Dataset records:
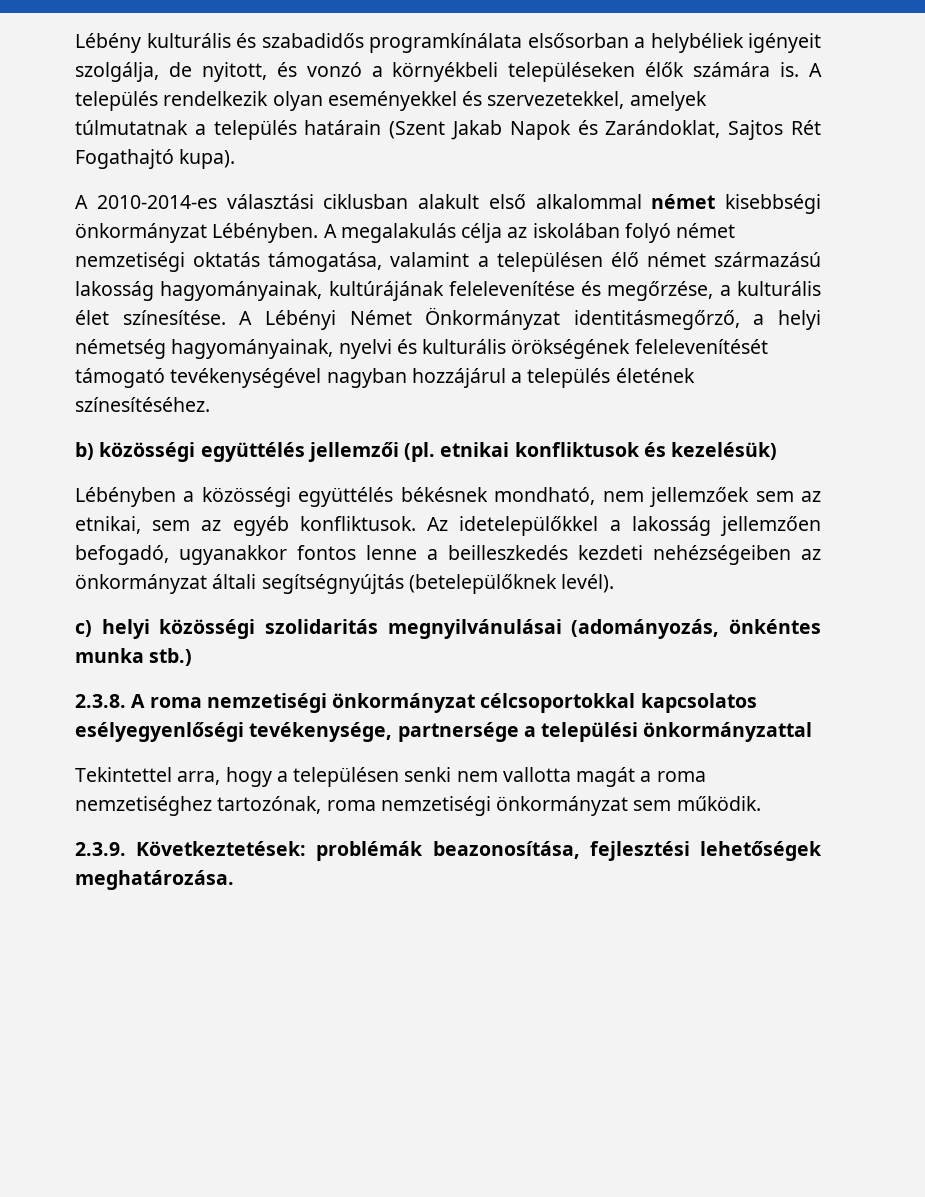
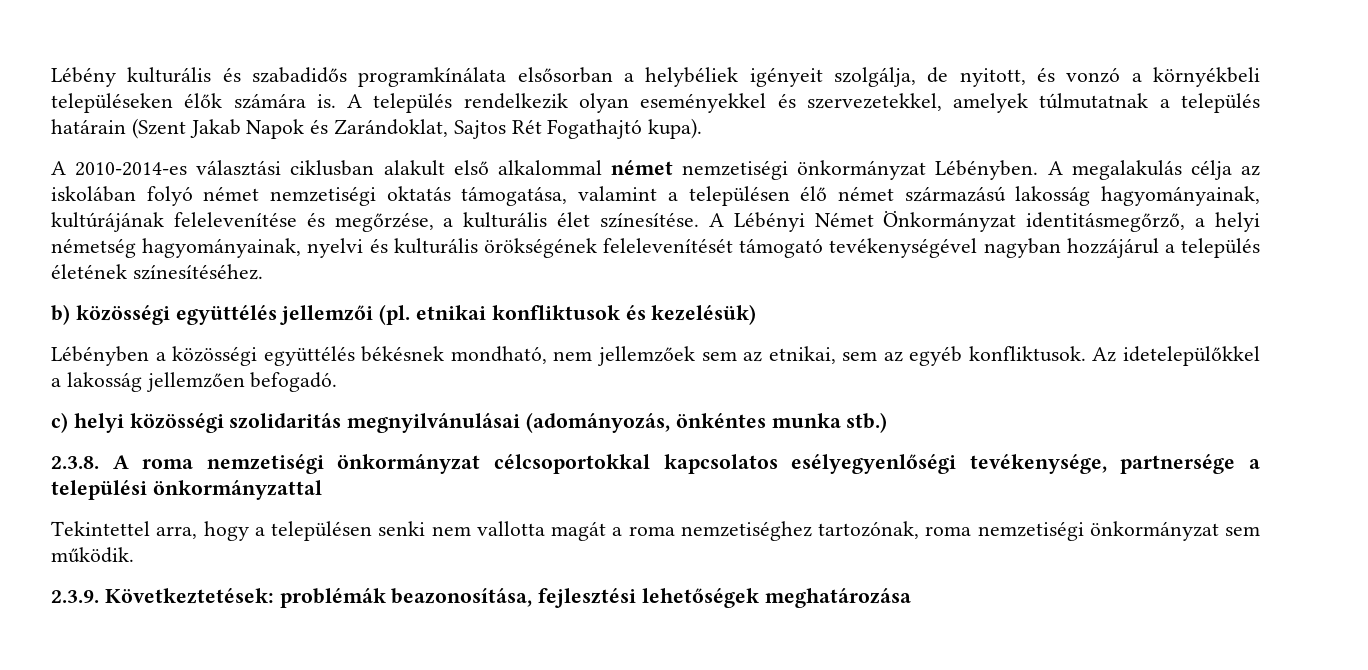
- A 2010-2014-es választási ciklusban alakult első alkalommal német kisebbségi önkormányzat Lébényben.
+ A 2010-2014-es választási ciklusban alakult első alkalommal német nemzetiségi önkormányzat Lébényben.
- Az idetelepülőkkel a lakosság jellemzően befogadó, ugyanakkor fontos lenne a beilleszkedés kezdeti nehézségeiben az önkormányzat általi segítségnyújtás (betelepülőknek levél).
+ Az idetelepülőkkel a lakosság jellemzően befogadó.
- 2.3.9. Következtetések: problémák beazonosítása, fejlesztési lehetőségek meghatározása.
+ 2.3.9. Következtetések: problémák beazonosítása, fejlesztési lehetőségek meghatározása

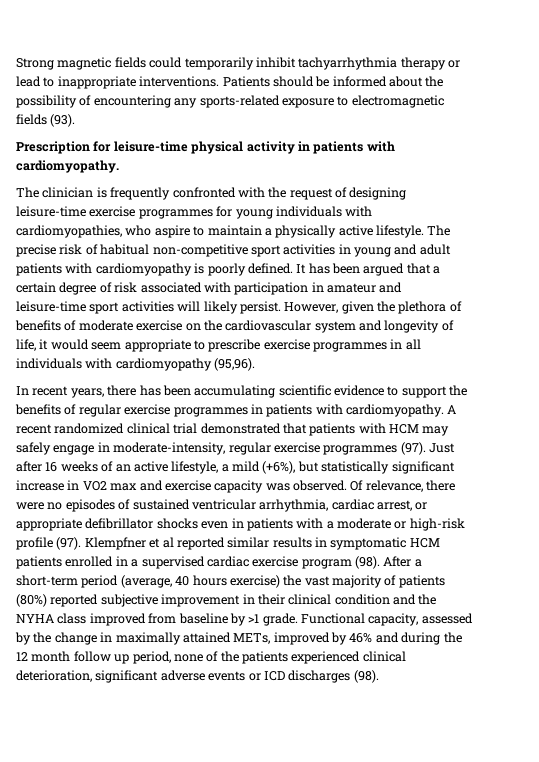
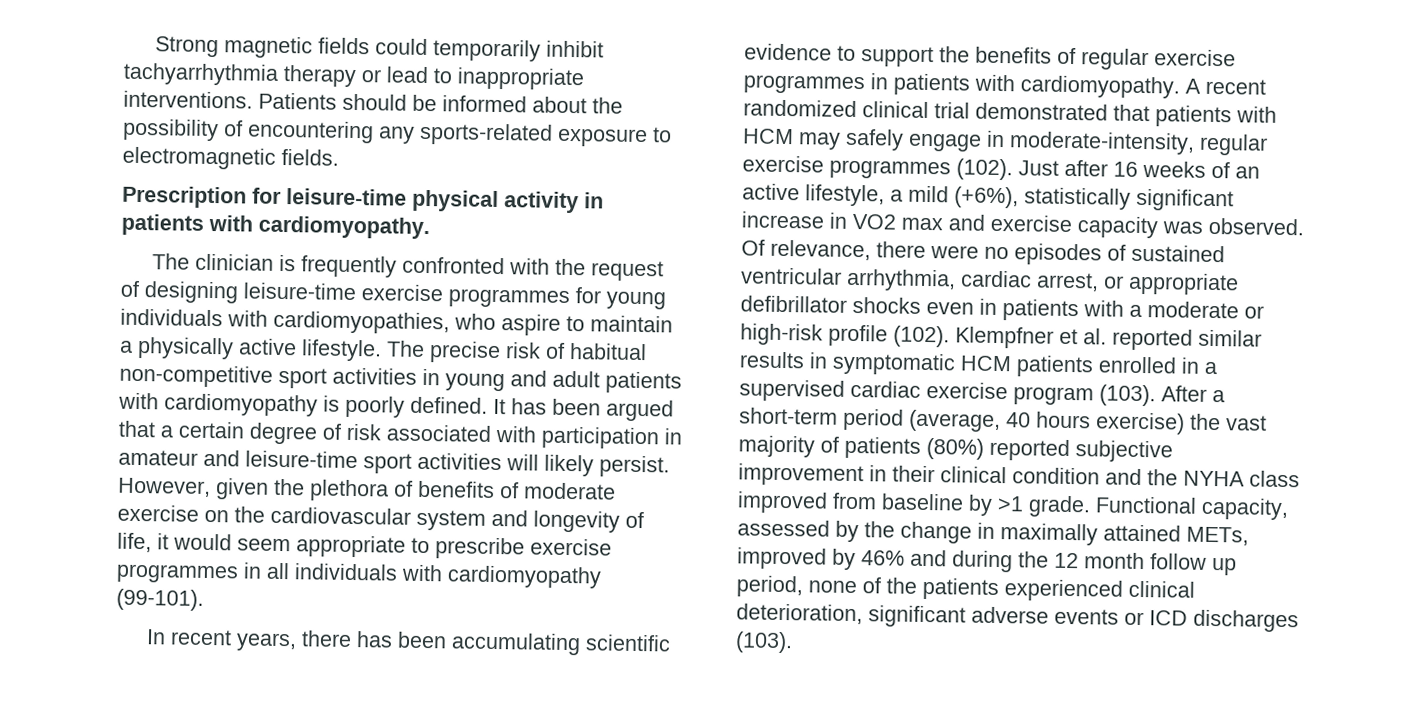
- Patients should be informed about the possibility of encountering any sports-related exposure to electromagnetic fields (93).
+ Patients should be informed about the possibility of encountering any sports-related exposure to electromagnetic fields.
- However, given the plethora of benefits of moderate exercise on the cardiovascular system and longevity of life, it would seem appropriate to prescribe exercise programmes in all individuals with cardiomyopathy (95,96).
+ However, given the plethora of benefits of moderate exercise on the cardiovascular system and longevity of life, it would seem appropriate to prescribe exercise programmes in all individuals with cardiomyopathy (99-101).
- A recent randomized clinical trial demonstrated that patients with HCM may safely engage in moderate-intensity, regular exercise programmes (97).
+ A recent randomized clinical trial demonstrated that patients with HCM may safely engage in moderate-intensity, regular exercise programmes (102).
- Just after 16 weeks of an active lifestyle, a mild (+6%), but statistically significant increase in VO2 max and exercise capacity was observed.
+ Just after 16 weeks of an active lifestyle, a mild (+6%), statistically significant increase in VO2 max and exercise capacity was observed.
- Of relevance, there were no episodes of sustained ventricular arrhythmia, cardiac arrest, or appropriate defibrillator shocks even in patients with a moderate or high-risk profile (97).
+ Of relevance, there were no episodes of sustained ventricular arrhythmia, cardiac arrest, or appropriate defibrillator shocks even in patients with a moderate or high-risk profile (102).
- Klempfner et al reported similar results in symptomatic HCM patients enrolled in a supervised cardiac exercise program (98).
+ Klempfner et al. reported similar results in symptomatic HCM patients enrolled in a supervised cardiac exercise program (103).
- Functional capacity, assessed by the change in maximally attained METs, improved by 46% and during the 12 month follow up period, none of the patients experienced clinical deterioration, significant adverse events or ICD discharges (98).
+ Functional capacity, assessed by the change in maximally attained METs, improved by 46% and during the 12 month follow up period, none of the patients experienced clinical deterioration, significant adverse events or ICD discharges (103).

● **EXERCISE**
With the pictures omitted, print the lines above exactly, beginning at the line with "lakosság jellemzően befogadó." and going on through the line with "exercise program (103).".

● **SOLUTION BELOW**
+ Az idetelepülőkkel a lakosság jellemzően befogadó.
- 2.3.9. Következtetések: problémák beazonosítása, fejlesztési lehetőségek meghatározása.
+ 2.3.9. Következtetések: problémák beazonosítása, fejlesztési lehetőségek meghatározása

- Patients should be informed about the possibility of encountering any sports-related exposure to electromagnetic fields (93).
+ Patients should be informed about the possibility of encountering any sports-related exposure to electromagnetic fields.
- However, given the plethora of benefits of moderate exercise on the cardiovascular system and longevity of life, it would seem appropriate to prescribe exercise programmes in all individuals with cardiomyopathy (95,96).
+ However, given the plethora of benefits of moderate exercise on the cardiovascular system and longevity of life, it would seem appropriate to prescribe exercise programmes in all individuals with cardiomyopathy (99-101).
- A recent randomized clinical trial demonstrated that patients with HCM may safely engage in moderate-intensity, regular exercise programmes (97).
+ A recent randomized clinical trial demonstrated that patients with HCM may safely engage in moderate-intensity, regular exercise programmes (102).
- Just after 16 weeks of an active lifestyle, a mild (+6%), but statistically significant increase in VO2 max and exercise capacity was observed.
+ Just after 16 weeks of an active lifestyle, a mild (+6%), statistically significant increase in VO2 max and exercise capacity was observed.
- Of relevance, there were no episodes of sustained ventricular arrhythmia, cardiac arrest, or appropriate defibrillator shocks even in patients with a moderate or high-risk profile (97).
+ Of relevance, there were no episodes of sustained ventricular arrhythmia, cardiac arrest, or appropriate defibrillator shocks even in patients with a moderate or high-risk profile (102).
- Klempfner et al reported similar results in symptomatic HCM patients enrolled in a supervised cardiac exercise program (98).
+ Klempfner et al. reported similar results in symptomatic HCM patients enrolled in a supervised cardiac exercise program (103).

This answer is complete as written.